At the same time, all over the world, the personalities of cultural, political and associative life have mobilized. The petition demanding the release of the artist was initiated by Rikki Stein, the manager of another great dissident singer, Nigerian Fela Kuti. It has been signed by men and women as prominent as Wole Soyinka, Femi Kuti, Angélique Kidjo, Toumani Diabaté and many others including non-African musicians who have sometimes shared the platform with the Ugandan singer.

Under pressure, Kampala had to back down. The court dropped the initial charges against Wine, while presenting new charges charging the treasonable star, a charge punishable by death in Uganda. Bobi Wine and 32 other opposition supporters are now implicated in a stone-throwing campaign against President Yoweri Museveni's convoy while traveling in northwestern Uganda. The head of state had come to support the candidate of the National Resistance Movement (NRM), the party in power, to a partial legislative election.

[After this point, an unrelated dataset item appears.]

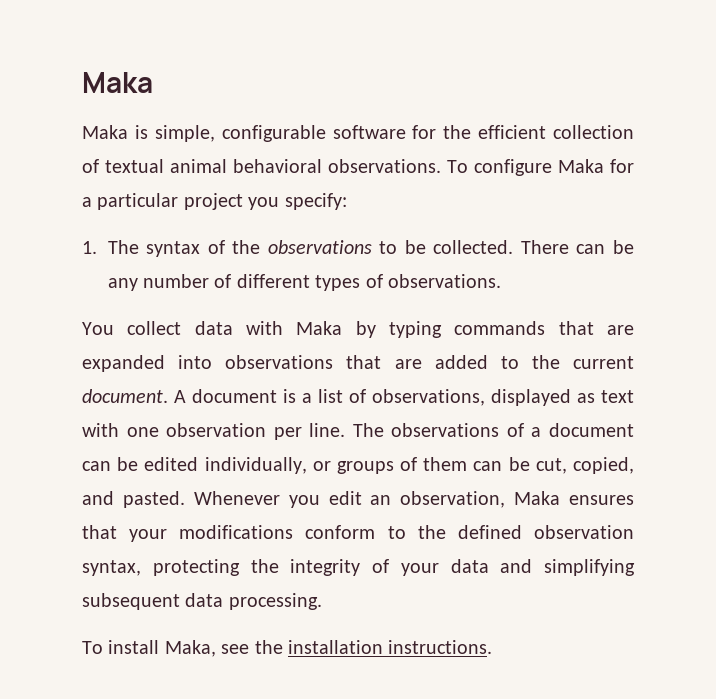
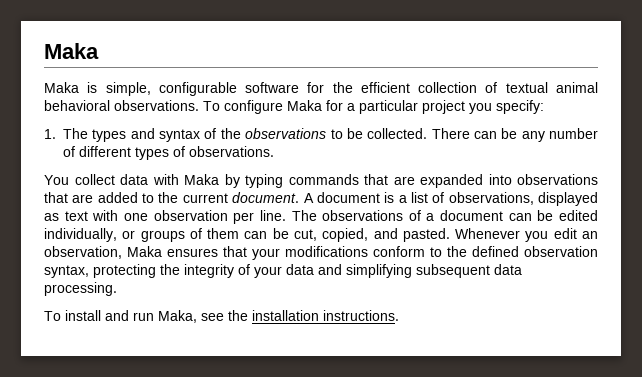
(139, 247) none -> [92,128,155,142] types and
(160, 647) none -> [105,310,154,321] and run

Pending his new hearing before a civilian magistrate scheduled for August 30, the singer-deputy was released Monday, August 27 by a court in the north of the country where he was detained. His family is worried about his health as a result of the brutality he claimed to have suffered during his detention. His family and lawyers say he was beaten and tortured in detention, charges denied by the authorities. Already the day before her arrest, Wine had tweeted the photo of her driver shot dead by the police, explaining that the bullet that killed her driver was meant for her.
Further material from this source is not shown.